• [Work task]:
Starting at the line that contains "payment terms: 7 days -> 21 days", repeat each line exactly until the records end, keeping both the first and the last.

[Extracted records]
★ ★ ★ ★ ★ ★ ★
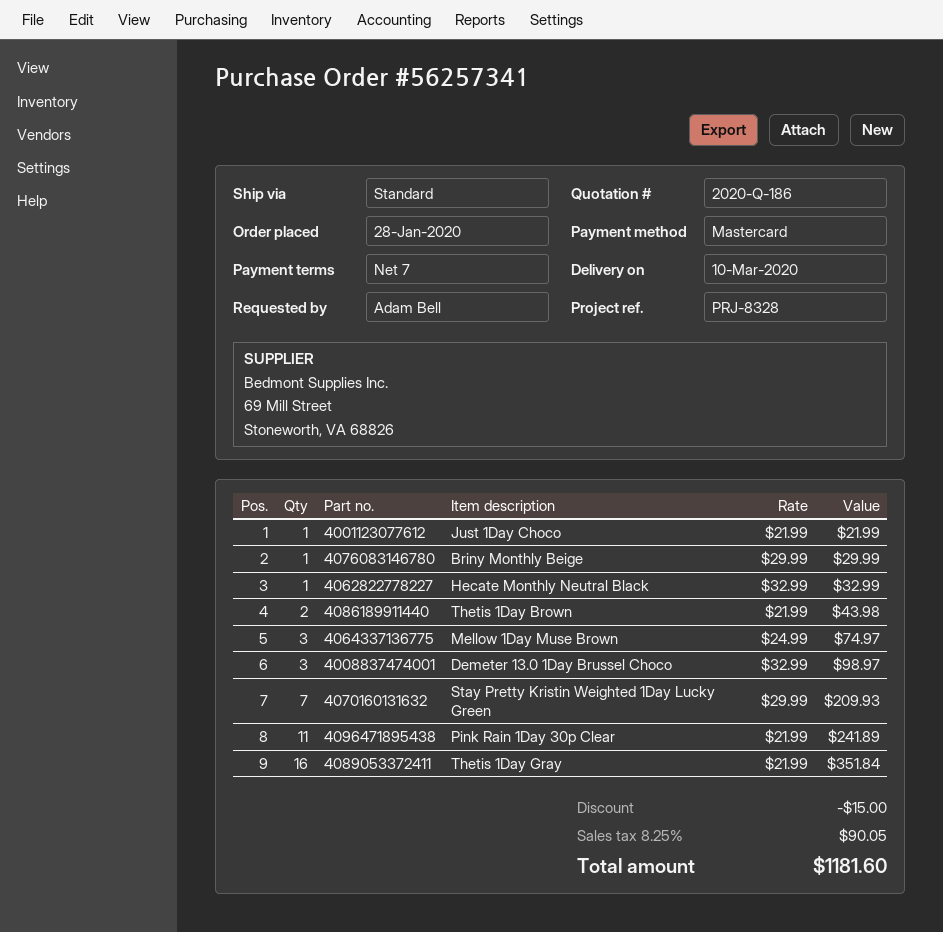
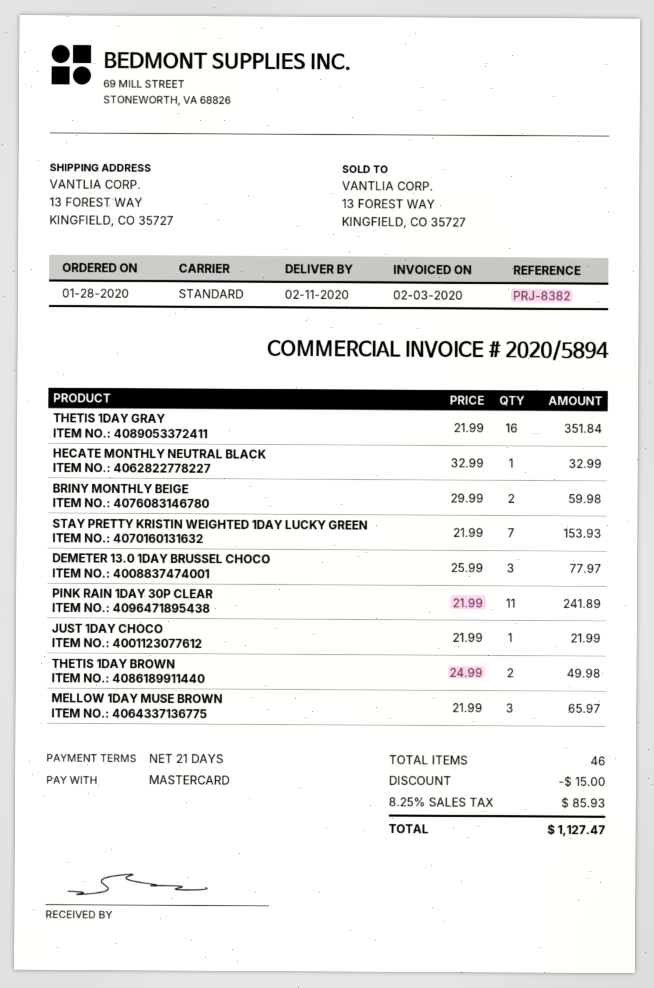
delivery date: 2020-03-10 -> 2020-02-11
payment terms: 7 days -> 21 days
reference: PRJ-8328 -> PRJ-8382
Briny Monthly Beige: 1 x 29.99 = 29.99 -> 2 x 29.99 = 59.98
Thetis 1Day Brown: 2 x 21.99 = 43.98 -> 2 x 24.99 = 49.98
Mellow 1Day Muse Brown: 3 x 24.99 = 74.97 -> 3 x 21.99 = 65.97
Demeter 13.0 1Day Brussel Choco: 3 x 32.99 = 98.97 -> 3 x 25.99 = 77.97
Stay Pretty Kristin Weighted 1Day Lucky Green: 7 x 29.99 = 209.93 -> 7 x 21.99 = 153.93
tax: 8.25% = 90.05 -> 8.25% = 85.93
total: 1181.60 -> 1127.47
★ ★ ★ ★ ★ ★ ★
• [Worked solution]:
payment terms: 7 days -> 21 days
reference: PRJ-8328 -> PRJ-8382
Briny Monthly Beige: 1 x 29.99 = 29.99 -> 2 x 29.99 = 59.98
Thetis 1Day Brown: 2 x 21.99 = 43.98 -> 2 x 24.99 = 49.98
Mellow 1Day Muse Brown: 3 x 24.99 = 74.97 -> 3 x 21.99 = 65.97
Demeter 13.0 1Day Brussel Choco: 3 x 32.99 = 98.97 -> 3 x 25.99 = 77.97
Stay Pretty Kristin Weighted 1Day Lucky Green: 7 x 29.99 = 209.93 -> 7 x 21.99 = 153.93
tax: 8.25% = 90.05 -> 8.25% = 85.93
total: 1181.60 -> 1127.47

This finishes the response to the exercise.